[Web page revision data]

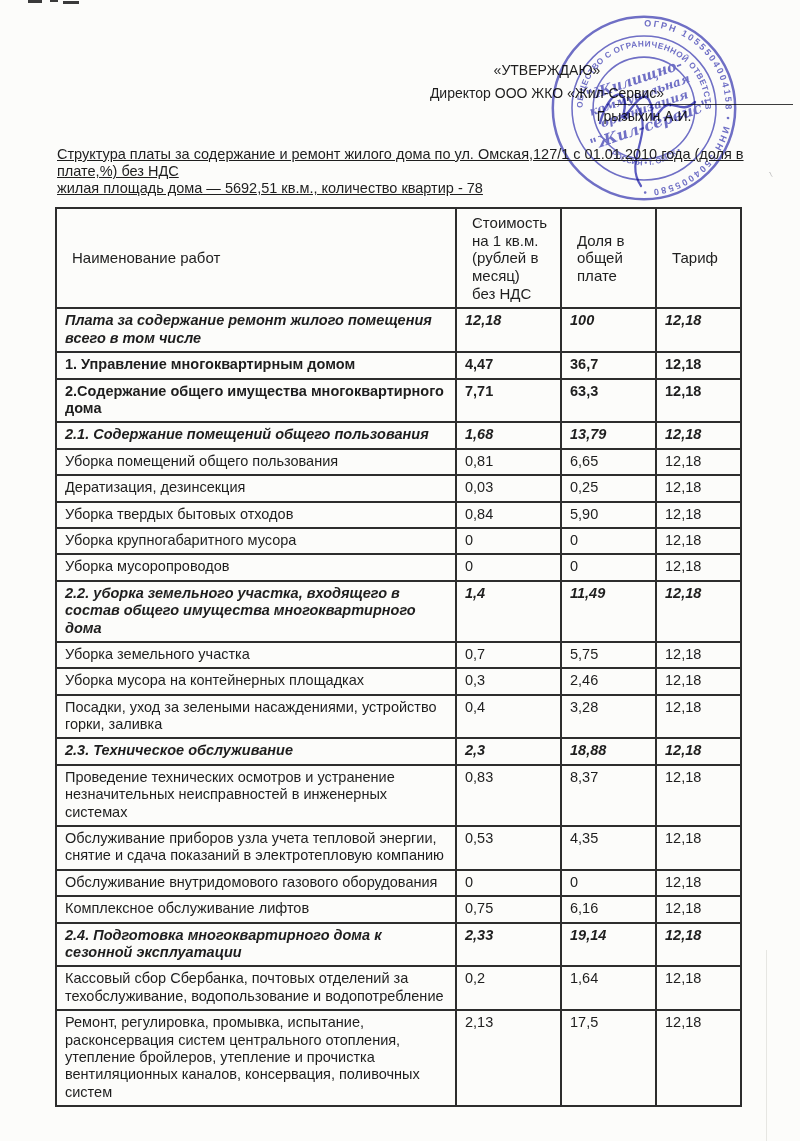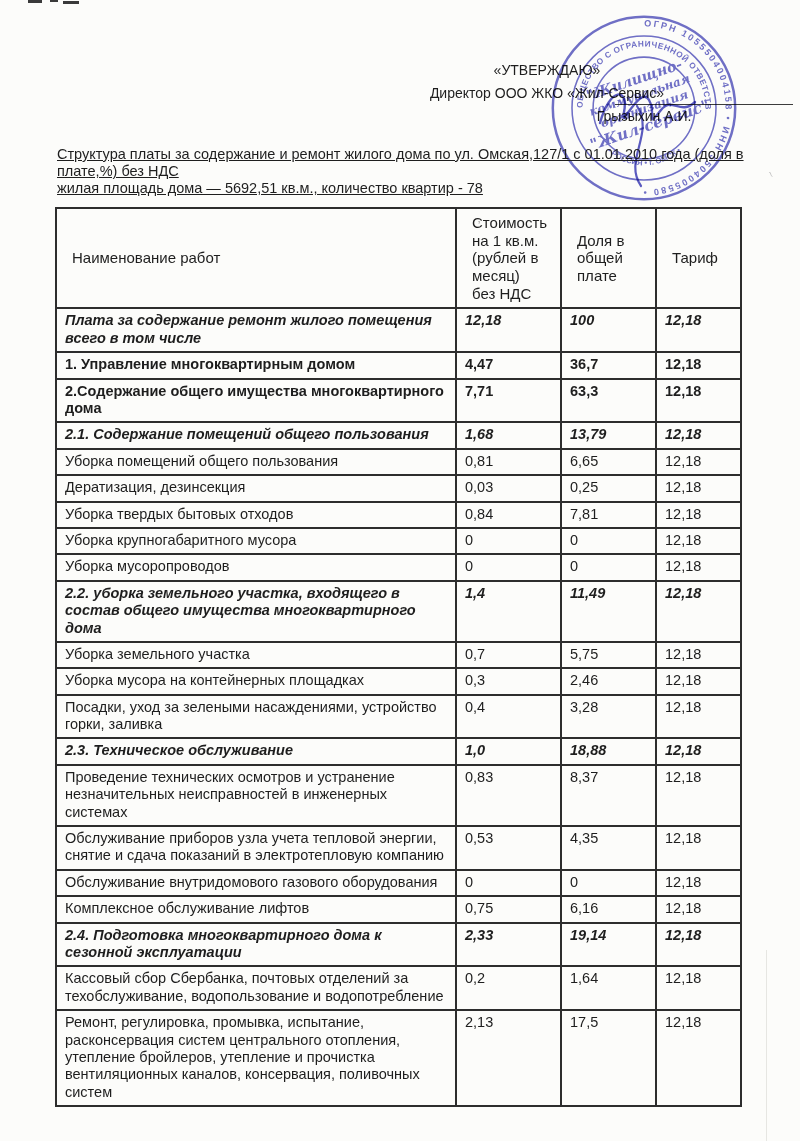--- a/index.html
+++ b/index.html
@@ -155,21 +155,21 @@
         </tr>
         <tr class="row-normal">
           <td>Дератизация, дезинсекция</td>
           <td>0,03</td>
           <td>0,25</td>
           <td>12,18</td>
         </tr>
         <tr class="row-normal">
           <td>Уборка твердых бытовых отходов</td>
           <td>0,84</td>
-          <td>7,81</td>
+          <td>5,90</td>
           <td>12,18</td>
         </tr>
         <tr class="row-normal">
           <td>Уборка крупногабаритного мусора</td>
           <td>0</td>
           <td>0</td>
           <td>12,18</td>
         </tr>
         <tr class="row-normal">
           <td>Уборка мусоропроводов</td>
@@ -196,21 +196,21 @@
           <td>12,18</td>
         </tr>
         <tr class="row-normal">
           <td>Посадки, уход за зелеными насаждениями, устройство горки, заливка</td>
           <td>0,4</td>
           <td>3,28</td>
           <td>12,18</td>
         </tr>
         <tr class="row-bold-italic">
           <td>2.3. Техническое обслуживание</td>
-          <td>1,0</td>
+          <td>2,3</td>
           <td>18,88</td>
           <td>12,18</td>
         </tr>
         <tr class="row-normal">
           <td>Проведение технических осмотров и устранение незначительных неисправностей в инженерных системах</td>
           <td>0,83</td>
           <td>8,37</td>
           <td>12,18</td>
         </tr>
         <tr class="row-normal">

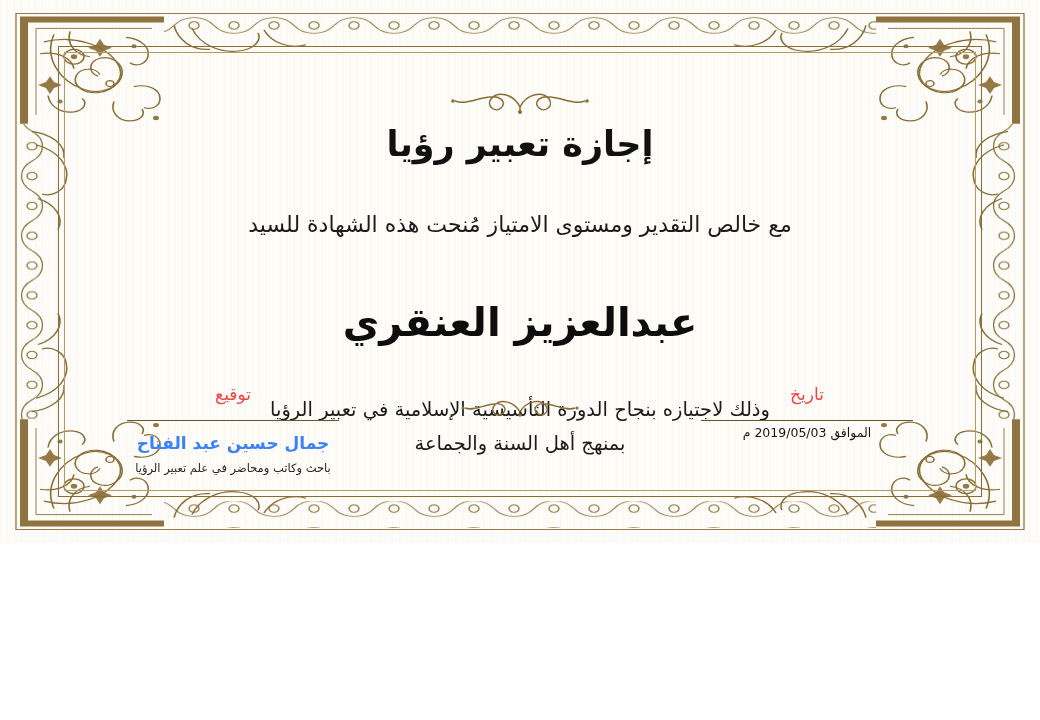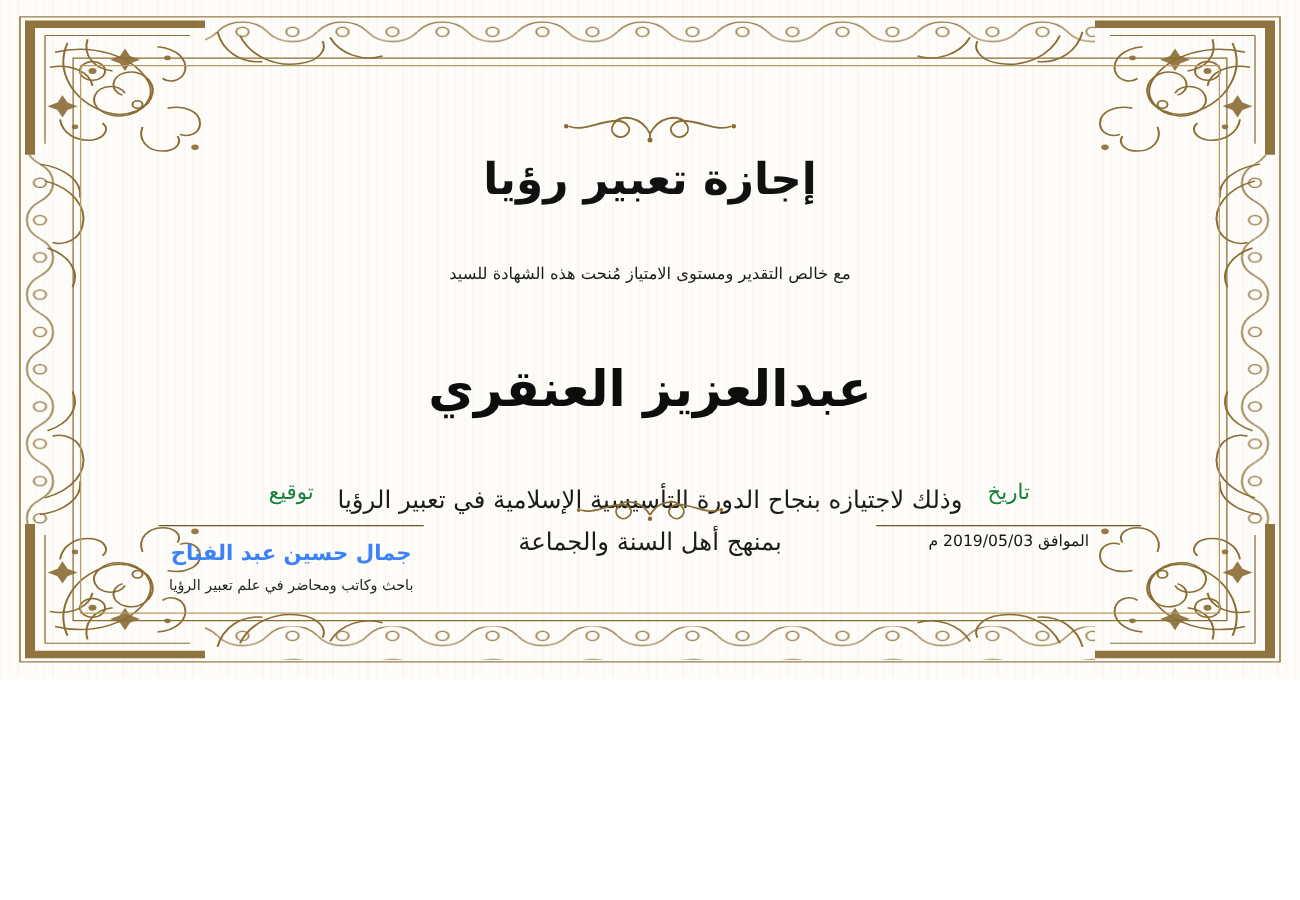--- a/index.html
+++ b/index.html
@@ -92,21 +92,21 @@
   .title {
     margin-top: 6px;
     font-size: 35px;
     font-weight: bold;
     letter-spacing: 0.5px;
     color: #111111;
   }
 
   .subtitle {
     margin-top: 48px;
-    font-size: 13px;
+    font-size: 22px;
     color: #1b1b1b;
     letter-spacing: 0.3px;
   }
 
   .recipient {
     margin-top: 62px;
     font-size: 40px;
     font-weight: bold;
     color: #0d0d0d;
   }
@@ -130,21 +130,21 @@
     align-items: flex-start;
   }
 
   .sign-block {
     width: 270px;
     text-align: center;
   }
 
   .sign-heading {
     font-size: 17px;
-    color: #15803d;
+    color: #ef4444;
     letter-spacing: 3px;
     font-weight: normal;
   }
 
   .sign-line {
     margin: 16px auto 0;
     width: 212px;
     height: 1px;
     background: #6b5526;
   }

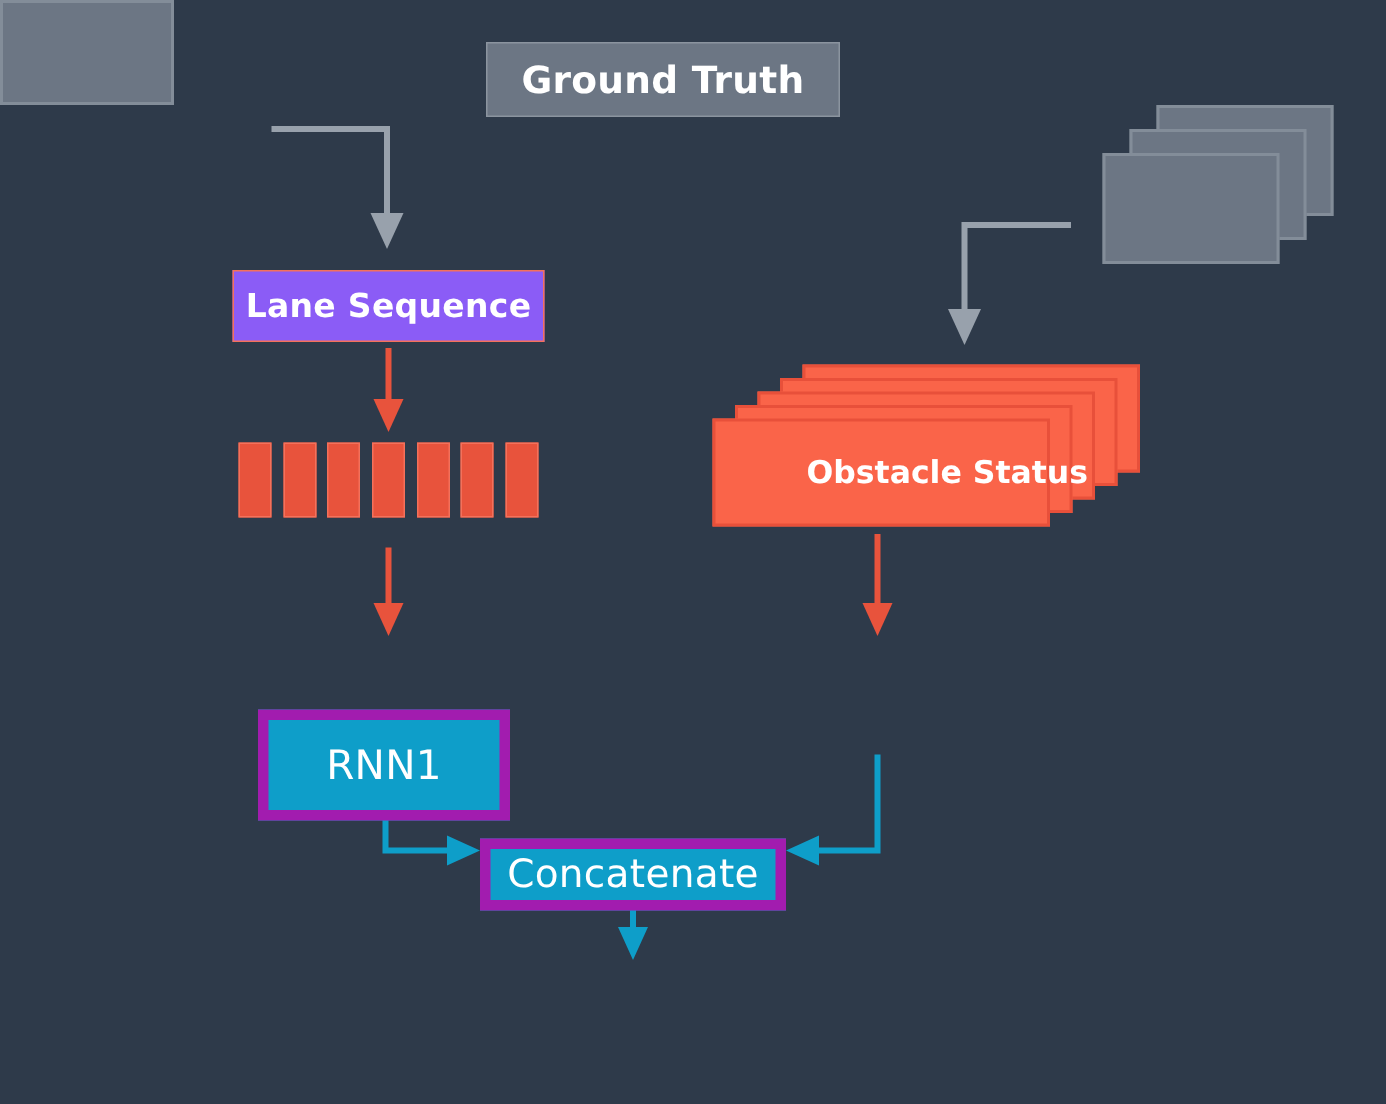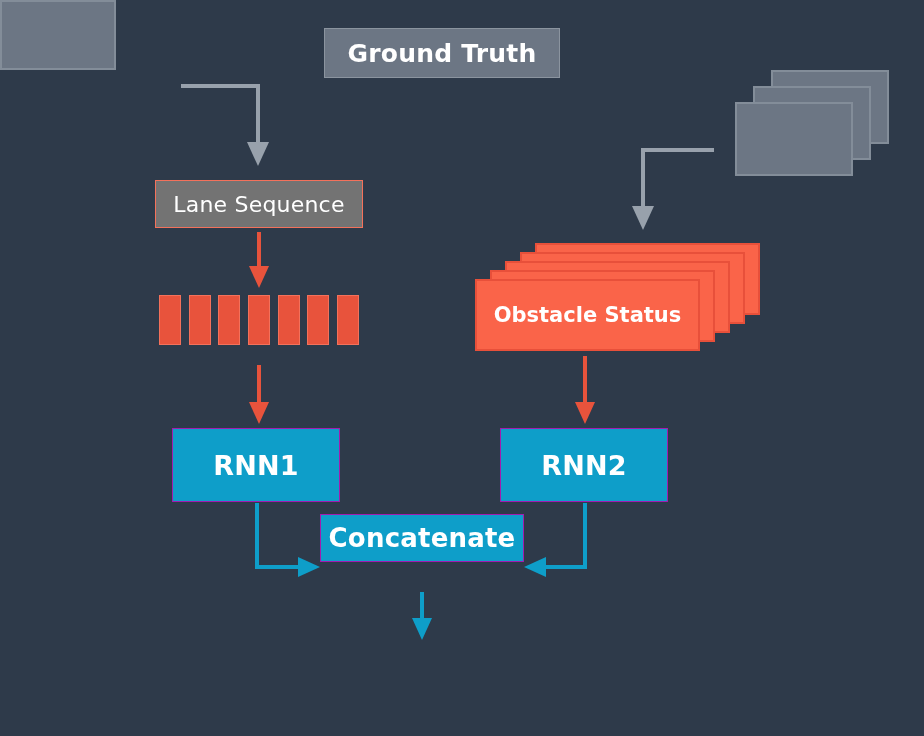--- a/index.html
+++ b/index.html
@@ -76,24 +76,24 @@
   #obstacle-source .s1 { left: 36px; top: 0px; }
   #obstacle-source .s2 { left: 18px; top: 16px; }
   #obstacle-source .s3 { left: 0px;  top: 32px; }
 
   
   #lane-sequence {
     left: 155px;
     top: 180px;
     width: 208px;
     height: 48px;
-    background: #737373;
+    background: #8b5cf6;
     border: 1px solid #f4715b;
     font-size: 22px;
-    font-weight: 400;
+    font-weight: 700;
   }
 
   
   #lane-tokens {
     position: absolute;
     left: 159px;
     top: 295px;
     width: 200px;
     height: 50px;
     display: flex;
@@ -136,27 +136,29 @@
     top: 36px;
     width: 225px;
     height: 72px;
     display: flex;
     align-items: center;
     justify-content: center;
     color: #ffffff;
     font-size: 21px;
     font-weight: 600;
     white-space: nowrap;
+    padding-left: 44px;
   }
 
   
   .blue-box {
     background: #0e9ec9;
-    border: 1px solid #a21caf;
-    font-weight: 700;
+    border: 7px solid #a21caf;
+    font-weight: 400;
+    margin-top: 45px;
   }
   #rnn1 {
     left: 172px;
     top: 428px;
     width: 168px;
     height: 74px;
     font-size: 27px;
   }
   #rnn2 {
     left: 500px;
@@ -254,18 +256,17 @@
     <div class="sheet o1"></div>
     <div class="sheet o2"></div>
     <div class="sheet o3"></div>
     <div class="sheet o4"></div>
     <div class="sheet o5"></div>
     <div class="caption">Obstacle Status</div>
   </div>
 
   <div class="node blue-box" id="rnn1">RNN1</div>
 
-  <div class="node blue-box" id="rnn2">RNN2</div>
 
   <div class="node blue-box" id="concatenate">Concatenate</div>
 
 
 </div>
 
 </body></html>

Task —
Those lines of the records above that run from the one containing "width: 212px;" through the one containing "top: 180px;" should be returned exactly, with no pictures among them.

Answer to this problem —
     width: 212px;
     height: 1px;
     background: #6b5526;
   }

--- a/index.html
+++ b/index.html
@@ -76,24 +76,24 @@
   #obstacle-source .s1 { left: 36px; top: 0px; }
   #obstacle-source .s2 { left: 18px; top: 16px; }
   #obstacle-source .s3 { left: 0px;  top: 32px; }
 
   
   #lane-sequence {
     left: 155px;
     top: 180px;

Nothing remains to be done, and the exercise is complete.